La faute aux Chinois
La Chine n’est pas non plus étrangère à cette pénurie. Après avoir pompé toutes les ressources naturelles de son territoire – elle a récemment interdit la coupe de bois pour lutter contre la déforestation –, elle a dû se tourner vers l’importation pour subvenir aux besoins de son immense population. En plus d’acheter une grande majorité de la production européenne de pâte à papier, la Chine investit désormais directement dans les arbres, et notamment en France du fait de la qualité de notre bois. Sur les 25% de bois que l’hexagone exporte, l’usine du monde en rachète entre 15 et 17,5%.

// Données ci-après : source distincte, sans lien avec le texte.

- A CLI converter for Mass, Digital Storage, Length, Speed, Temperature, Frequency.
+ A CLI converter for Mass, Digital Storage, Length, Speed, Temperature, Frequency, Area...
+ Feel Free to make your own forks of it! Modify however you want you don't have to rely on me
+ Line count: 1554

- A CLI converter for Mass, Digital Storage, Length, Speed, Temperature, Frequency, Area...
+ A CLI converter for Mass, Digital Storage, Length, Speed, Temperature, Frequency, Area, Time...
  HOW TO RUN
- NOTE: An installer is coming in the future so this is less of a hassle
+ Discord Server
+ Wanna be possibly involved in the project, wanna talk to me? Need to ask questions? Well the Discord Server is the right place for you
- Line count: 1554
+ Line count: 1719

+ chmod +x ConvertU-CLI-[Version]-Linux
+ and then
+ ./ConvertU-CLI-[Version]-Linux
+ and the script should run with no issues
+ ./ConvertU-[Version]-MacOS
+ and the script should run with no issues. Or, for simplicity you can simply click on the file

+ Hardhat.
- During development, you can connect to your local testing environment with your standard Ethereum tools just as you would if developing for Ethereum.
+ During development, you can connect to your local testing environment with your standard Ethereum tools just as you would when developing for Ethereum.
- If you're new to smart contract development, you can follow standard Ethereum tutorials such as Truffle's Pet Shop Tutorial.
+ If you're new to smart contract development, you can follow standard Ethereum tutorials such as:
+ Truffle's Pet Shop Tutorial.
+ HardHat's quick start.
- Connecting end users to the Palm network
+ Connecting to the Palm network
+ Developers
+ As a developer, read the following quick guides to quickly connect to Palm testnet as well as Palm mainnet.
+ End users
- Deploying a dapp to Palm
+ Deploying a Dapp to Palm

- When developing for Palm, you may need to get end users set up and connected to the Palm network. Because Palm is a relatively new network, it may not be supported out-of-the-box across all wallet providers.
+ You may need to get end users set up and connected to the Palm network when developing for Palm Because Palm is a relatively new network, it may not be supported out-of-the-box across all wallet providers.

En clair, on vend notre bois à la Chine, donc l’on ne peut plus faire assez de papier, donc l’on doit acheter les maigres stocks que l’Asie daigne dans son immense bonté nous revendre
Les fonds de capitaux chinois sont bien plus importants que ceux des scieries et des papeteries, et ils achètent en plus des arbres de qualité moindre. Les propriétaires et exploitants de forêts préfèrent ainsi vendre aux investisseurs chinois, et financer la rénovation de notre patrimoine sylvestre – ou simplement remplir leur porte-monnaie. Les scieries et papeteries françaises ne peuvent dès lors plus honorer les contrats avec leurs clients. Le comble de l’affaire, c’est que 30% du bois acheté en France et transformé en Chine est revendu en France, aux dépens de nos entreprises locales et de l’environnement. En clair, on vend notre bois à la Chine, donc l’on ne peut plus faire assez de papier, donc l’on doit acheter les maigres stocks que l’Asie daigne dans son immense bonté nous revendre. Bien habile la mondialisation.